IbiaraPB
5.733 habitantes · IBGE 2506608
Resumo socioambiental
Ibiara/PB apresenta quadro socioambiental misto, com avanços no abastecimento de água mas fragilidades importantes em saneamento e vulnerabilidade hídrica. A cobertura de água atingiu 77,8% em 2022, com crescimento de +19,4% desde 2008, superando a mediana nacional (76,5%) e praticamente equiparando-se à UF (77,2%), posicionando o município no percentil 52. Contudo, a perda de água chegou a 45,8% no mesmo ano, valor bem acima da mediana nacional (29,9%) e da UF (37,3%), colocando o município no percentil 79 — ou seja, entre os piores do país nesse quesito, indicando ineficiência operacional significativa que compromete o ganho de cobertura.

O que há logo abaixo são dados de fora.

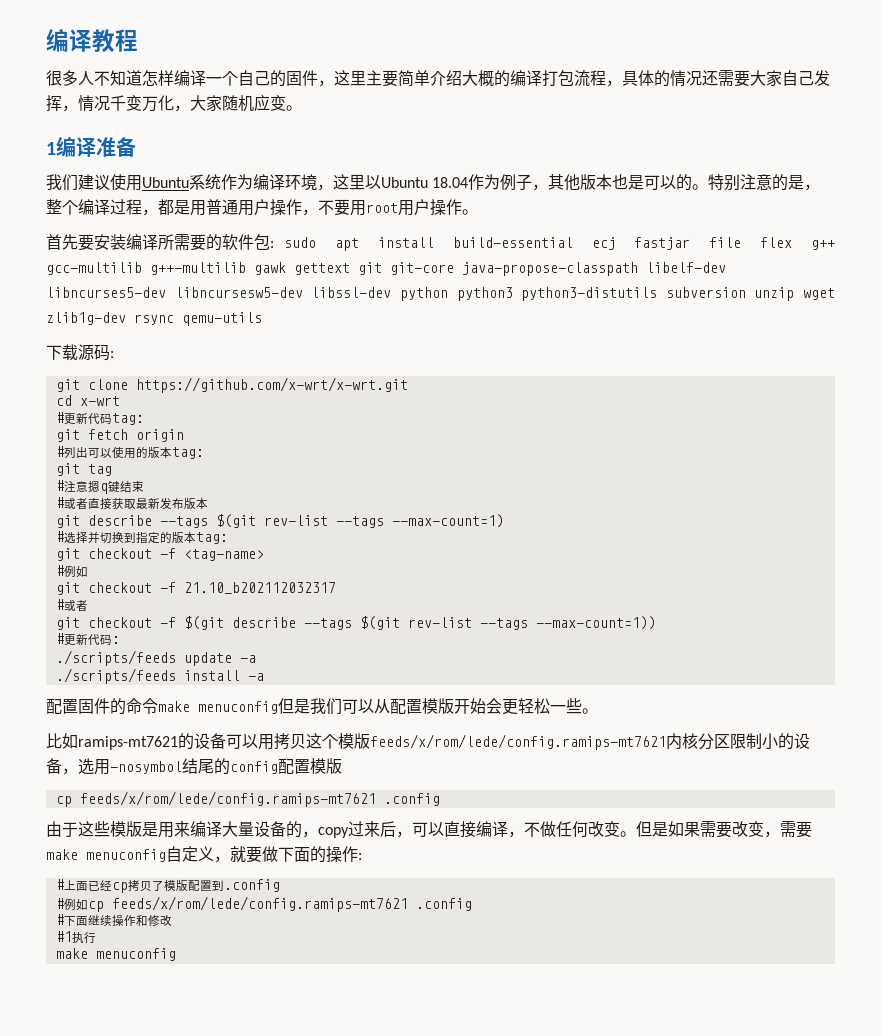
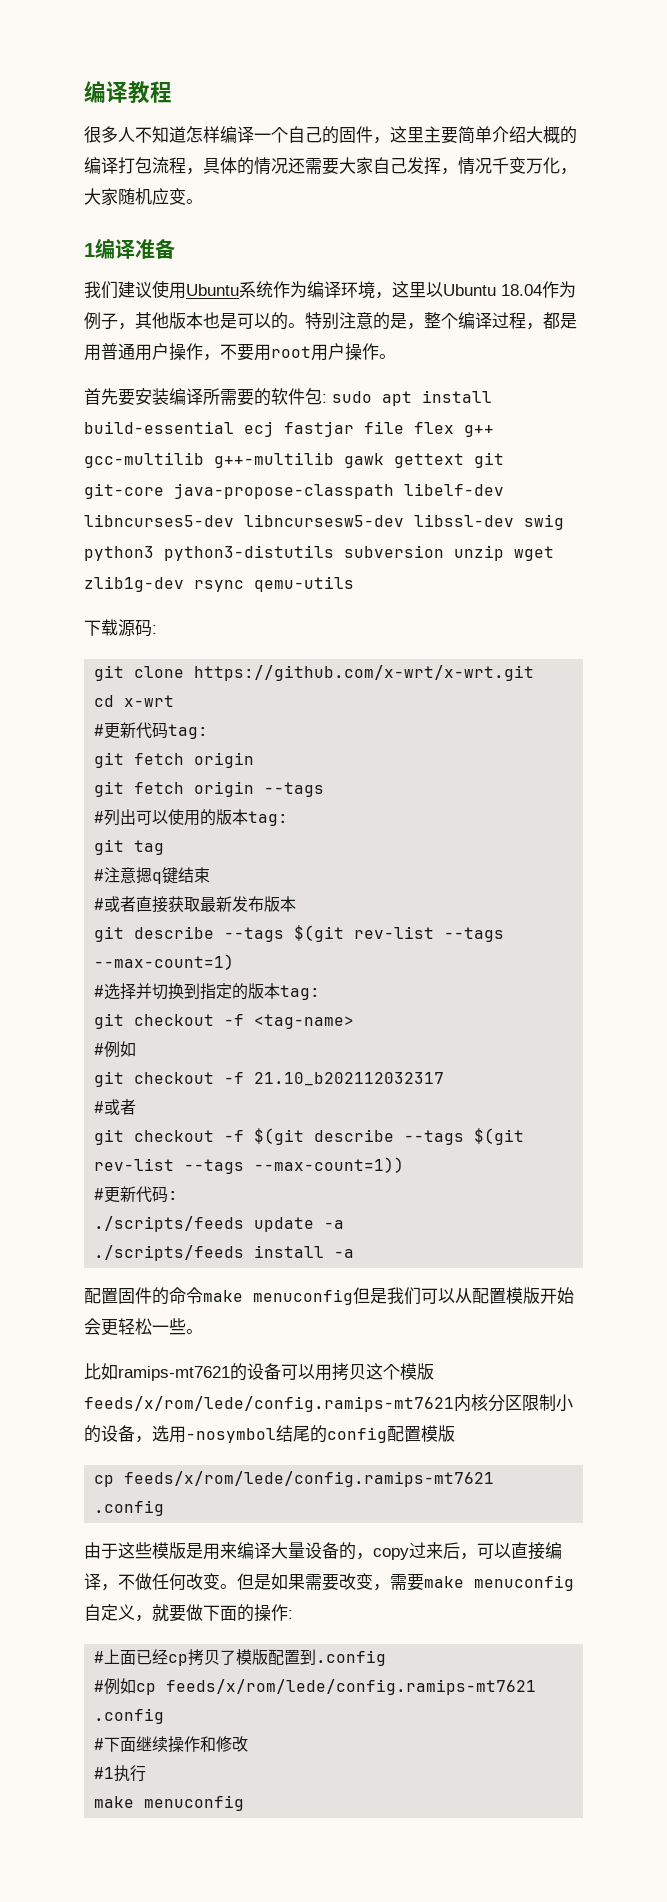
[399,287,448,301] python -> [524,514,564,530] swig
(184, 435) none -> [94,781,325,797] // git fetch origin --tags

O cenário de esgotamento sanitário é o ponto mais crítico do diagnóstico. A coleta domiciliar de esgoto caiu de 61,1% em 2010 para apenas 26,5% em 2022, uma retração de -56,6%, distanciando-se drasticamente da mediana nacional (76,9%) e da UF (79,6%) — percentil 3, um dos piores do Brasil. Ainda assim, o destino inadequado de dejetos também recuou (de 38,9% para 26,5%, -31,7%), sugerindo que parte da coleta formal pode ter migrado para soluções individuais não mapeadas como "inadequadas" no critério do Censo, mas que reforçam a necessidade de investimento urgente em rede coletora.

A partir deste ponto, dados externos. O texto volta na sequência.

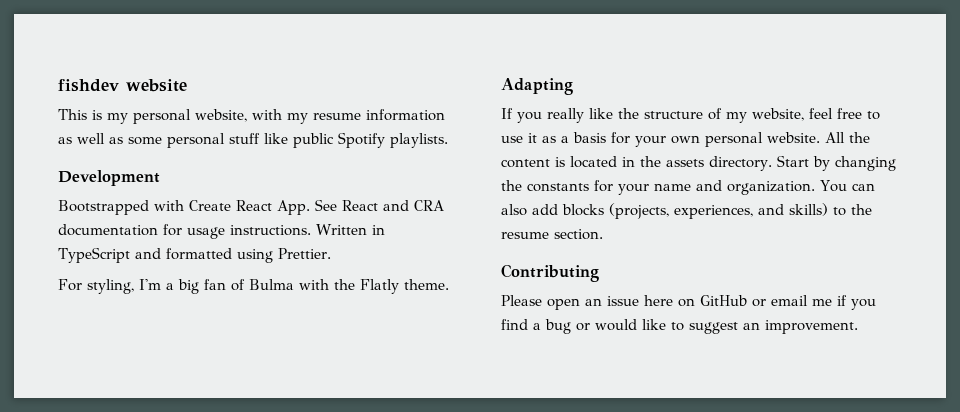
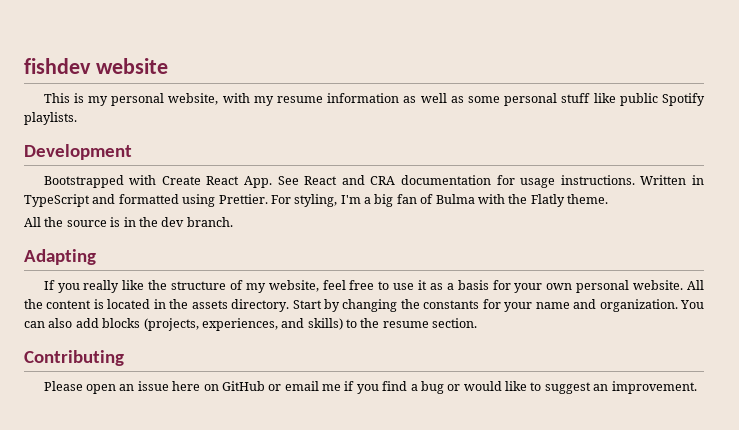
(331, 253) // -> (268, 199) none
(449, 284) none -> [24,217,233,227] // All the source is in the dev branch.

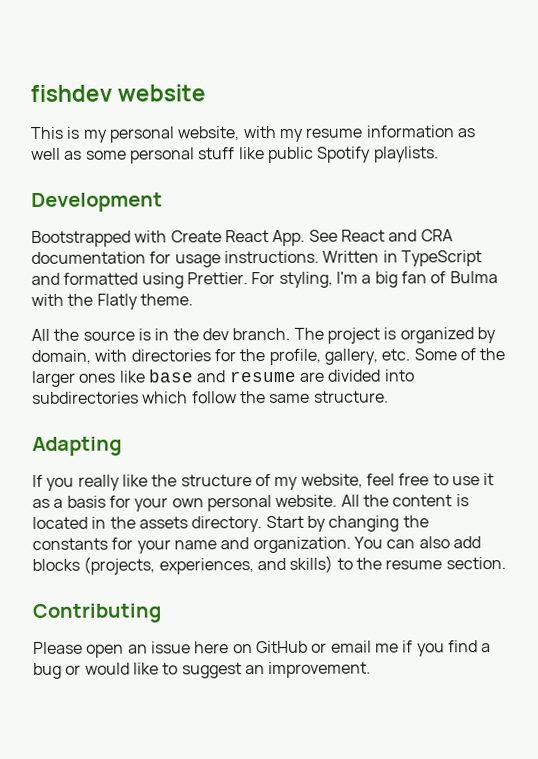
(233, 222) none -> [293,327,496,344] [31,348,506,366] [31,369,415,387] [32,390,389,404] The project is organized by domain, with directories for the profile, gallery, etc. Some of the larger ones like base and resume are divided into subdirectories which follow the same structure.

No campo climático, as emissões totais de GEE caíram para 40.491 tCO₂e em 2024 (-24% desde 2010), abaixo da mediana nacional (138.513 tCO₂e), no percentil 16 — situação favorável, embora a série mostre grande volatilidade, com pico de 92.481 tCO₂e em 2023. As emissões de resíduos, por sua vez, cresceram +18,9% no período (para 3.985 tCO₂e), tendência coerente com a baixa cobertura de coleta de esgoto e possível manejo inadequado de resíduos sólidos, ainda que abaixo da mediana nacional (percentil 34). As emissões de energia também subiram (+58,4%), refletindo maior consumo, mas seguem em patamar baixo frente ao Brasil (percentil 14).
Por fim, os dados hídricos de 2016 mostram ausência de registros de cheia, mas 11 registros de seca observada, no percentil 88 da UF — evidenciando maior exposição à estiagem que a eventos de inundação, compatível com o perfil climático do semiárido paraibano. Diante desse quadro, a prioridade de gestão deveria concentrar-se na ampliação da rede de esgotamento sanitário e na redução das perdas de água, ações que trariam ganhos simultâneos em saúde pública, eficiência hídrica e controle de emissões associadas a resíduos.
Gerado em 09/07/2026
Saneamento
Governança do saneamento
Infraestrutura de saneamento
Cobertura de água
SNIS/SINISA
53.5%
2024
Perda de água
SNIS/SINISA
50.6%
2024
Resíduos
Domicílios com coleta
IBGE Censodomiciliar
26.5%
2022
Destino inadequado (domicílios)
IBGE Censodomiciliar
26.5%
2022
Clima
Emissões de GEE
SEEG
40.491 tCO₂e
2024
Emissões de resíduos
SEEG
3.985 tCO₂e
2024
Emissões de energia
SEEG
3.516 tCO₂e
2024
Registros de cheia
ANA
0
2016
Seca observada (ANA/SUM)
ANA
11
2016
Fontes: SNIS/SINISA, SEEG, ANEEL, IBAMA, PNCP e IBGE. Resumo gerado por IA a partir dos dados do Atlas — confira sempre na fonte oficial. Resumo atualizado em 09/07/2026.